Thompson’s explanation for the spiral was that each stroke of the narwhal’s tail produced not just a forward motion but also a twist that made the narwhal go slowly around it’s own horn. While some of Thompson’s theories were proven wrong, he found many interesting reasons for different shapes and forms in nature. His book, On Growth and Form, laid the foundation for the field of morphogenesis, the process by which body structures are formed.

One of the reasons that Thompson was able to find interesting patterns in nature, was because of his ability to abstract simpler elements from the form of an animal or plant. As Stephen Jay Gould, who was inspired by Thompson’s work, explainshe tried to explain form by reducing its complexity to simpler elements that could be identified as cause.” In other words, his abstraction abilities helped him understand the underlying causes of different forms in nature.

So, what is abstract thinking? There are two aspects of abstract thinking – simplifying by removing details to find salient features, and generalizing to find the core essence. The ability for abstract thinking underlies creative and complex problem solving in many different domains. 

Jeff Kramer, Professor of Computer Science, noticed over his 30 years of teaching that some students were able to handle complexity better than others. They were able to understand distributed algorithms more easily and produced more elegant models and designs. In his words, “What is it that makes the good students so able? What is lacking in the weaker ones? Is it some aspect of intelligence? I believe the key lies in abstraction: The ability to perform abstract thinking and to exhibit abstraction skills.

The ability to abstract plays a key role in creative problem solving as well. Tina Seelig, Professor at Stanford University and author of InGenius, notes that reframing a problem by asking “why?” can open up a whole new set of solutions. For example, by reframing  “How should we plan a birthday party?” to “How do we make this a special day?” can open up a whole new set of possible ideas.
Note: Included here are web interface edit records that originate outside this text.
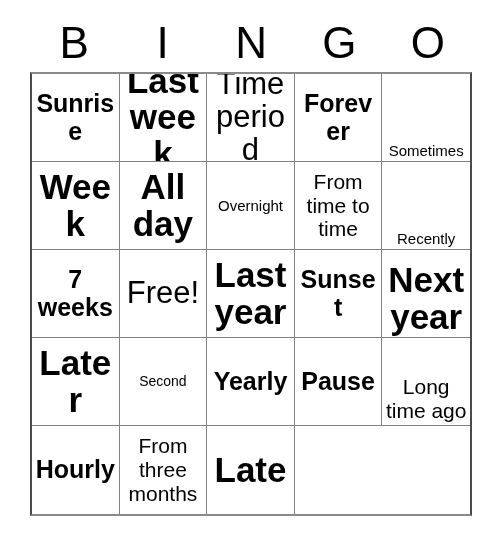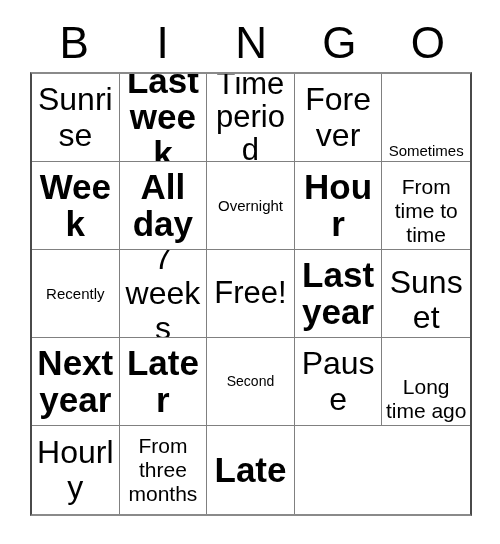"Sunrise" .sz-l { font-size: 32px -> 25px; font-weight: none -> bold }
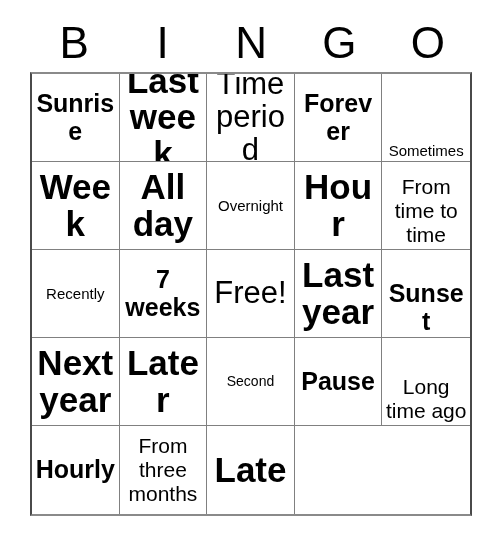"Hour" div.cell { html: <div> <span>Hour</span> </div> -> none }
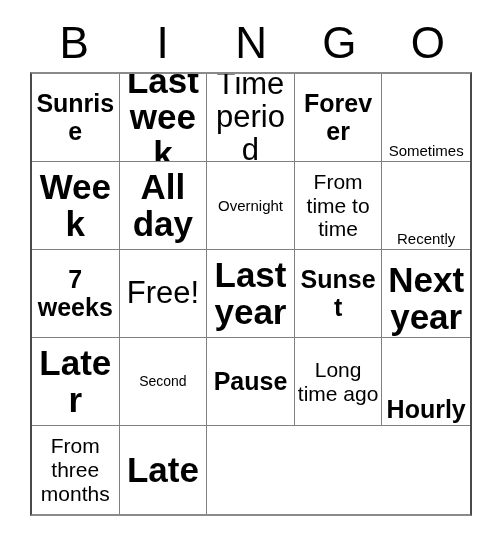"Yearly" div.cell { html: none -> <div> <span>Yearly</span> </div> }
Reframing a problem typically involves moving to a higher (or more general) level of abstraction. Two ways to reach a higher level of abstraction is to ask ‘why’ or find a category that a given concept belongs to.   

We created our new brainteaser, ‘High and Low‘ to build the ability for abstract thinking and make students comfortable with navigating different levels of abstraction. The brainteasers give a routine activity and the goal is to find one or more ‘High’ and ‘Low’ levels for the activity. The ‘High’ level corresponds to the more general level of abstraction while the ‘Low’ level corresponds to the more specific one.  

Liberman and Trope, describe how the high and low level descriptions can fit into a pattern, “superordinate, high-level descriptions of an activity fit the structure “[description] by [activity]” whereas subordinate low-level descriptions fit the structure “[activity] by [description]”.” For example, if the activity is ‘reading a book’, a high-level description could be ‘learn new things’ (I [learn new things] by [reading a book]) while a low-level description could be ‘by flipping pages’ (I [read a book] by [flipping pages]).

Our goal with these brainteasers is to build this crucial skill of abstract thinking early on through simple exercises. In a recent trial, we were excited to see 8-9 year old students solving these exercises appropriately and being able to apply abstract thinking in reframing problems. We hope that by starting to use abstract thinking in different areas, students will be able to handle complex problem solving more easily later in any domain.